Adventszeit Arbeitsagenturen vermitteln immer seltener Weihnachtsmänner

Zu einer besinnlichen Vorweihnachtszeit gehört ein Weihnachtsmann für viele Menschen einfach dazu. Nur: Wie können Familien und Vereine ihren Weihnachtsmann am besten buchen? Über die Arbeitsagentur geht das nur noch in seltenen Fällen. Sie setzt eher auf die Vermittlung von nachhaltigen Jobs.
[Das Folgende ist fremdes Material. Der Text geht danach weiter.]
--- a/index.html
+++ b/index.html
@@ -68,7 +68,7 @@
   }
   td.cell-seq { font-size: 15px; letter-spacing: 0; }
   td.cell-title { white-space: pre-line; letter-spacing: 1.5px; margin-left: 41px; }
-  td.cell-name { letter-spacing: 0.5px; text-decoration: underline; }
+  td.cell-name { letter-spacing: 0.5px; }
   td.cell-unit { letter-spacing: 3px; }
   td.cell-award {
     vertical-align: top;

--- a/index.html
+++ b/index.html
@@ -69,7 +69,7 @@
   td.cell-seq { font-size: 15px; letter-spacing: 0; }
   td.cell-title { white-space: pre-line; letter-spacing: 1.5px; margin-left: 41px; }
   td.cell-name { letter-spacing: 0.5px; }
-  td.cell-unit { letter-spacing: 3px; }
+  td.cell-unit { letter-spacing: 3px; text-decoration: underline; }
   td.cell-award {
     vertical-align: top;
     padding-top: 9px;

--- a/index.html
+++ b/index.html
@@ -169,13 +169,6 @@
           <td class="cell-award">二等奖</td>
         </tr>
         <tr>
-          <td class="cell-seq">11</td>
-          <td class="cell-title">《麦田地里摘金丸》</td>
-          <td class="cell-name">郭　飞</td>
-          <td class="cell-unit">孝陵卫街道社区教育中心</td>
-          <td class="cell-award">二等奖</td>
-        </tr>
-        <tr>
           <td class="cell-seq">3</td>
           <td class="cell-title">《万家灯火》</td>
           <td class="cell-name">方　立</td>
Weihnachtsmänner neben Jobcenter-Logo und Weihnachtsbaum
Immer weniger Arbeitsagenturen in Sachsen-Anhalt vermitteln Weihnachtsmänner. (Symbolbild) Bildrechte: IMAGO

Sie gehören in der Adventszeit auf Weihnachtsmärkten einfach dazu – und trotzdem gibt es immer weniger von ihnen: Die Zahl der Weihnachtsmänner in Sachsen-Anhalt sinkt. Das zeigen Zahlen der Arbeitsagenturen in Sachsen-Anhalt. Ein Grund dafür ist demnach, dass immer weniger Arbeitsagenturen überhaupt eine Vermittlung von Weihnachtsmännern anbieten.

Arbeitsagentur vermittelt lieber nachhaltige Jobs

Der Markt habe sich in Zeiten von Internetbörsen und Kleinanzeigenportalen verändert, heißt es zur Begründung. Darüber hinaus stehe die Vermittlung von nachhaltigen Jobs im Fokus der Arbeitsagenturen. Ein Nebenjob als Weihnachtsmann in der Adventszeit ist eben nicht besonders nachhaltig.

Die Folge: Es gibt immer weniger Weihnachtsmänner. Allerdings gibt es trotz der Entwicklung auch in Sachsen-Anhalt noch Arbeitsagenturen, die Weihnachtsmänner vermitteln – in Halle, Magdeburg, Stendal, Sangerhausen und Halberstadt. Und die haben auch noch zu tun. Laut Regionaldirektion der Agentur für Arbeit wurden in Stendal voriges Jahr 20 Weihnachtsmänner vermittelt, in Magdeburg gab es für neun Weihnachtsmänner 150 Einsätze. So viele seien es 2018 auch in Halle gewesen. In Halberstadt kamen die Weihnachtsmänner demnach auf rund 30 Einsätze. Was alle Weihnachtsmänner eint: Sie werden vorwiegend von Familien oder aber von Vereinen gebucht – um im Advent Kinder zu beschenken und die Adventszeit einzuläuten.

Weihnachtsmänner müssen empathisch und kinderfreundlich sein

Die Arbeitsagentur weist übrigens darauf hin, dass der Job als Weihnachtsmann nicht gerade einfach ist: Um ein "authentischer und guter Weihnachtsmann" zu sein, brauche es Empathie, Kommunikationsvermögen und Kinderfreundlichkeit – sowie eine "gehörige Portion Idealismus".

Gute Weihnachtsmänner sind rar wie Goldstaub.

Heike Wunschik Sprecherin der Agentur für Arbeit in Bernburg

Wer nur aus finanziellen Gründen Weihnachtsmann werden wolle, kann diesen Plan schnell wieder abhaken. Der Verdienst reiche einfach nicht aus, meldet die Arbeitsagentur.